Any time you add more servers to spread load, you're increasing latency because for each hop you're traversing the entire software network stack twice plus hops through hardware switches.
Nobody uses dedicate thread per client anymore (if they do, its a poor design).
> Our server software architectures use a single dedicated thread on a UDP port, which reads packets and distributes them to lockless queues each owned by a dedicated single thread handler exclusively bound to separate physical cores.
As an internet backseat network performance person...
Have you considered one thread per core/NIC queue receiving packets, with RSS (receive side scaling)? If your bottleneck is network I/O, that should avoid some cross-cpu communications. Otoh, if you can't align client processing to the core its NIC queue is handled on, then my suggestion just adds contention on the processing queues; although maybe receive packet steering would help in that case. But, I'd also imagine game state processing is a bigger bottleneck than network I/O?
We used to use RSS but switched to kernel bypass instead which increased throughput 10x easily. I imagine we also have a much higher bandwidth requirement than what MMO's use (we can do 40Gbps). Every stream requires encryption and decryption (AES GCM ciphers) so there is a huge user space cpu processing involved too (openssl). That's where kernel bypass helped a lot because it offloaded all of that network I/O to 2 single cores (input/output) and left all the other cores available for use for user space processing of streams.
also worth mentioning, we wrote everything in c++. anything else is too slow.
OCB also won the CAESAR competition for "High-performance applications" portfolio. It is much older than the competition and is no longer patent-encumbered.
> Our server software architectures use a single dedicated thread on a UDP port, which reads packets and distributes them to lockless queues each owned by a dedicated single thread handler exclusively bound to separate physical cores.
Could you explain more about your lockless queues?
I recently wrote a lockfree ringbuffer inspired by LMAX Disruptor but it is only thread safe 1-thread to 1 thread. SCSP. It has latency between threads on a 1.1ghz Intel NUC of 80-200 nanoseconds.
I have ported Alexander Krizhanovsky's ringbuffer to C but I haven't benchmarked it.

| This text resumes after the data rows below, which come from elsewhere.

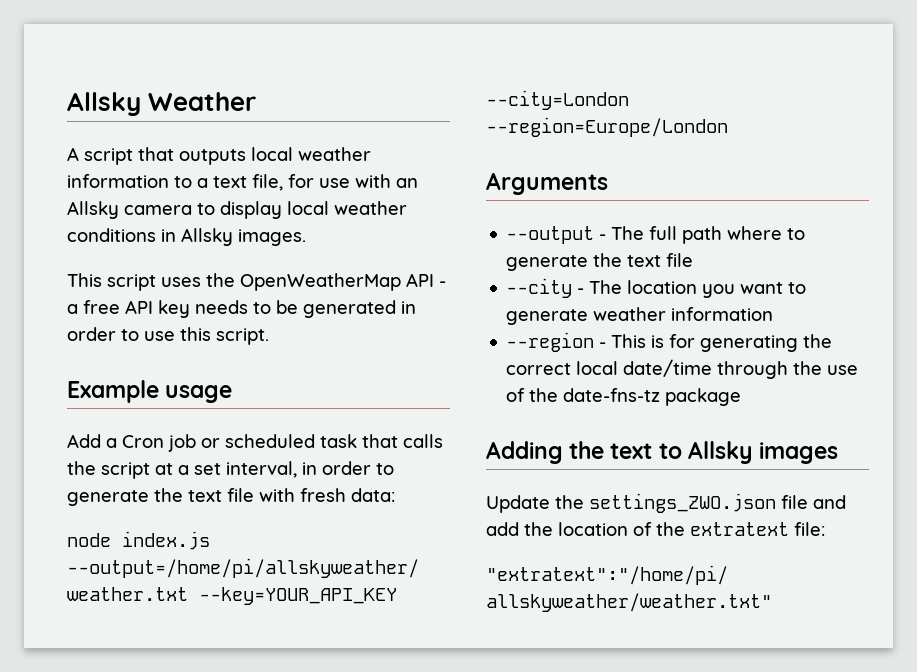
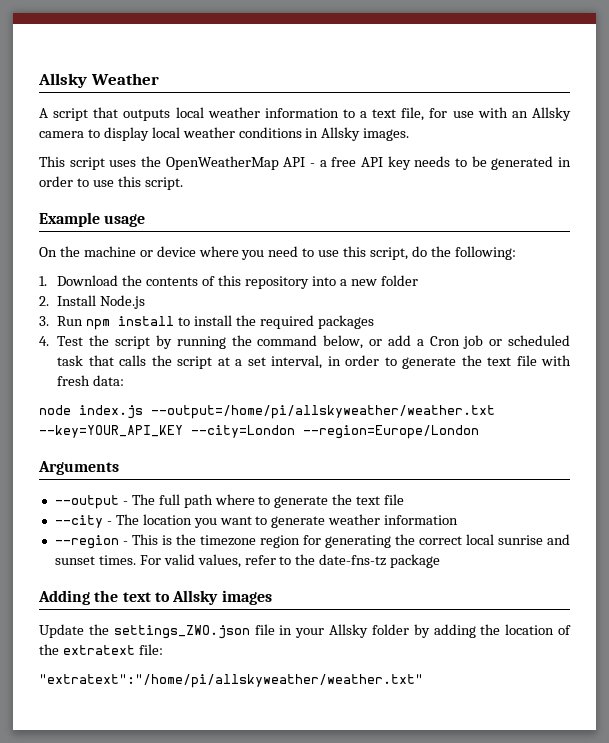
- Add a Cron job or scheduled task that calls the script at a set interval, in order to generate the text file with fresh data:
+ On the machine or device where you need to use this script, do the following:
+ 1. Download the contents of this repository into a new folder
+ 2. Install Node.js
+ 3. Run npm install to install the required packages
+ 4. Test the script by running the command below, or add a Cron job or scheduled task that calls the script at a set interval, in order to generate the text file with fresh data:
- --region - This is for generating the correct local date/time through the use of the date-fns-tz package
+ --region - This is the timezone region for generating the correct local sunrise and sunset times. For valid values, refer to the date-fns-tz package
- Update the settings_ZWO.json file and add the location of the extratext file:
+ Update the settings_ZWO.json file in your Allsky folder by adding the location of the extratext file:

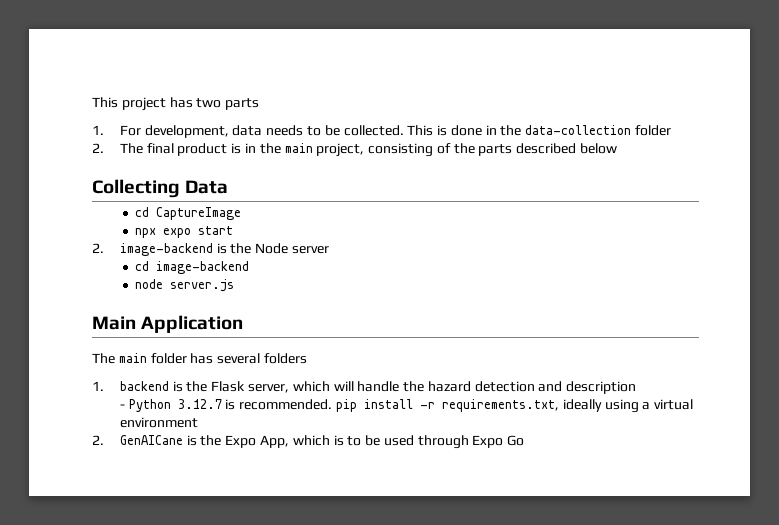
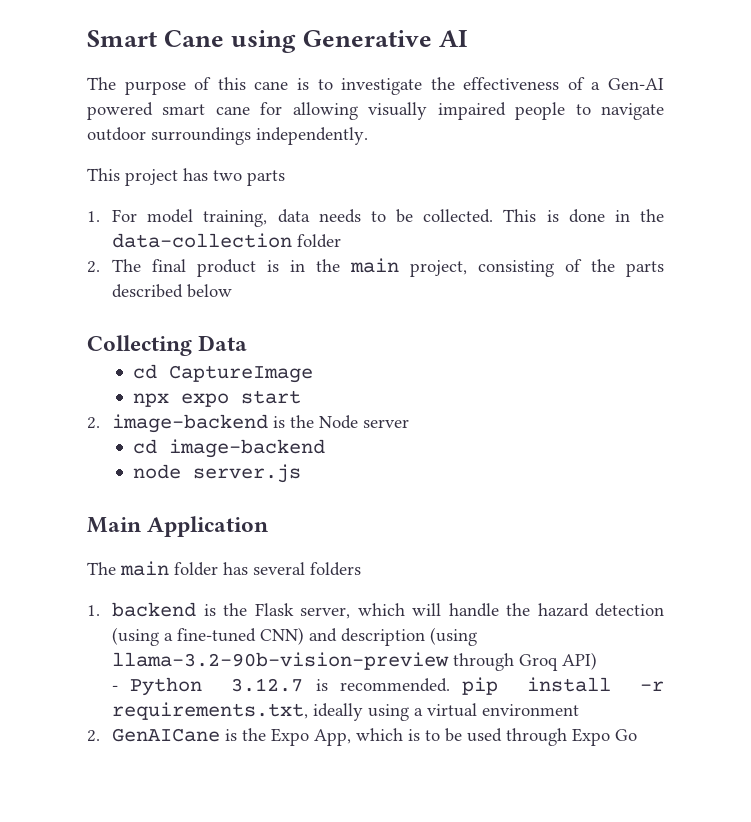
+ Smart Cane using Generative AI
+ The purpose of this cane is to investigate the effectiveness of a Gen-AI powered smart cane for allowing visually impaired people to navigate outdoor surroundings independently.
- 1. For development, data needs to be collected.
+ 1. For model training, data needs to be collected.
- 1. backend is the Flask server, which will handle the hazard detection and description
+ 1. backend is the Flask server, which will handle the hazard detection (using a fine-tuned CNN) and description (using llama-3.2-90b-vision-preview through Groq API)

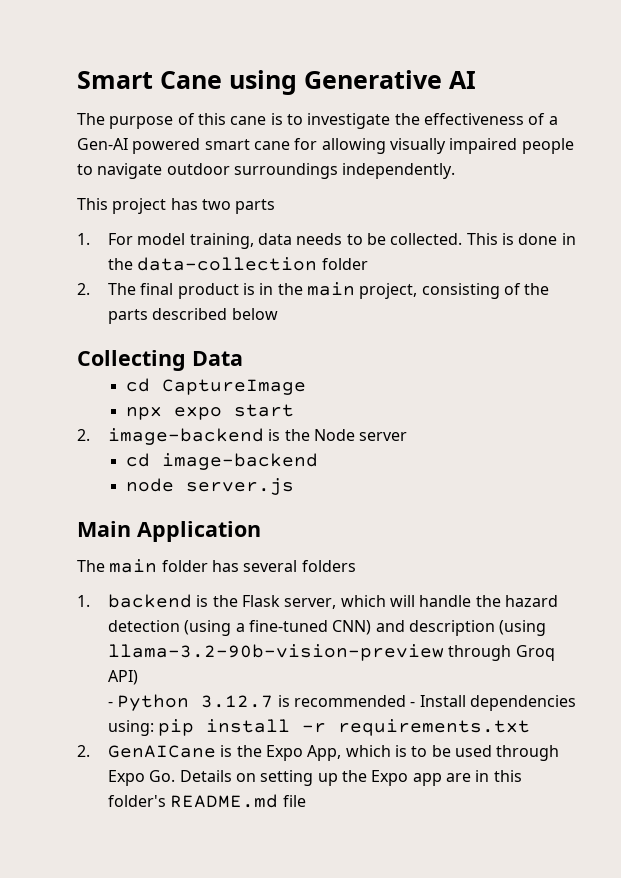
- - Python 3.12.7 is recommended. pip install -r requirements.txt, ideally using a virtual environment
+ - Python 3.12.7 is recommended - Install dependencies using: pip install -r requirements.txt
- 2. GenAICane is the Expo App, which is to be used through Expo Go
+ 2. GenAICane is the Expo App, which is to be used through Expo Go. Details on setting up the Expo app are in this folder's README.md file

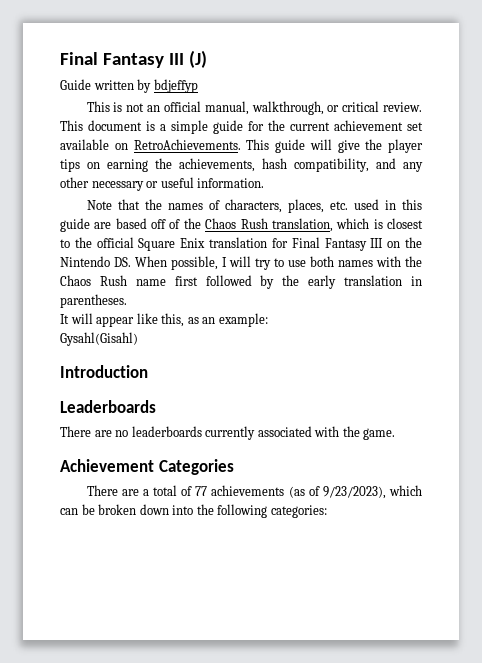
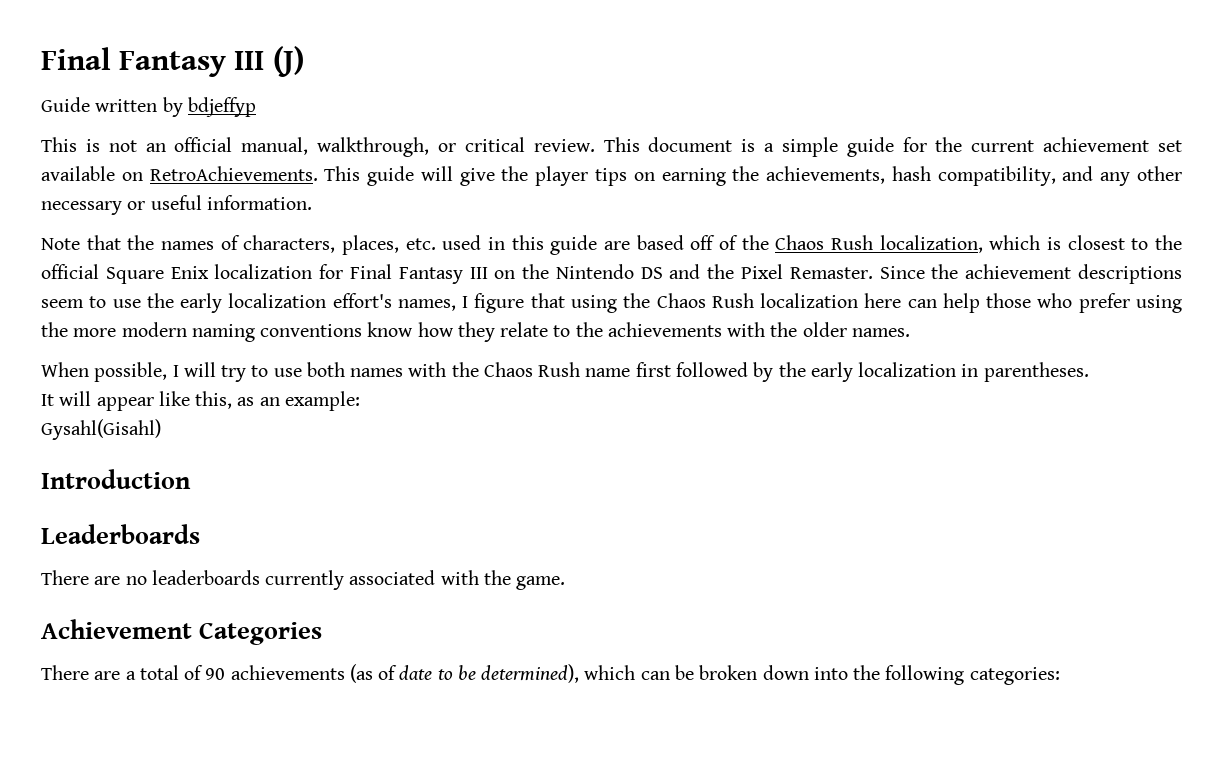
- Note that the names of characters, places, etc. used in this guide are based off of the Chaos Rush translation, which is closest to the official Square Enix translation for Final Fantasy III on the Nintendo DS. When possible, I will try to use both names with the Chaos Rush name first followed by the early translation in parentheses.
+ Note that the names of characters, places, etc. used in this guide are based off of the Chaos Rush localization, which is closest to the official Square Enix localization for Final Fantasy III on the Nintendo DS and the Pixel Remaster. Since the achievement descriptions seem to use the early localization effort's names, I figure that using the Chaos Rush localization here can help those who prefer using the more modern naming conventions know how they relate to the achievements with the older names.
+ When possible, I will try to use both names with the Chaos Rush name first followed by the early localization in parentheses.
- There are a total of 77 achievements (as of 9/23/2023), which can be broken down into the following categories:
+ There are a total of 90 achievements (as of date to be determined), which can be broken down into the following categories:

Sounds amazing! Did you implement congestion control per connection, and if so, which algorithms did you use? I can imagine that CC could really affect throughput at this scale.
Any time you add more servers to spread load, you're increasing latency because for each hop you're traversing the entire software network stack twice plus hops through hardware switches.
Nobody uses dedicate thread per client anymore (if they do, its a poor design).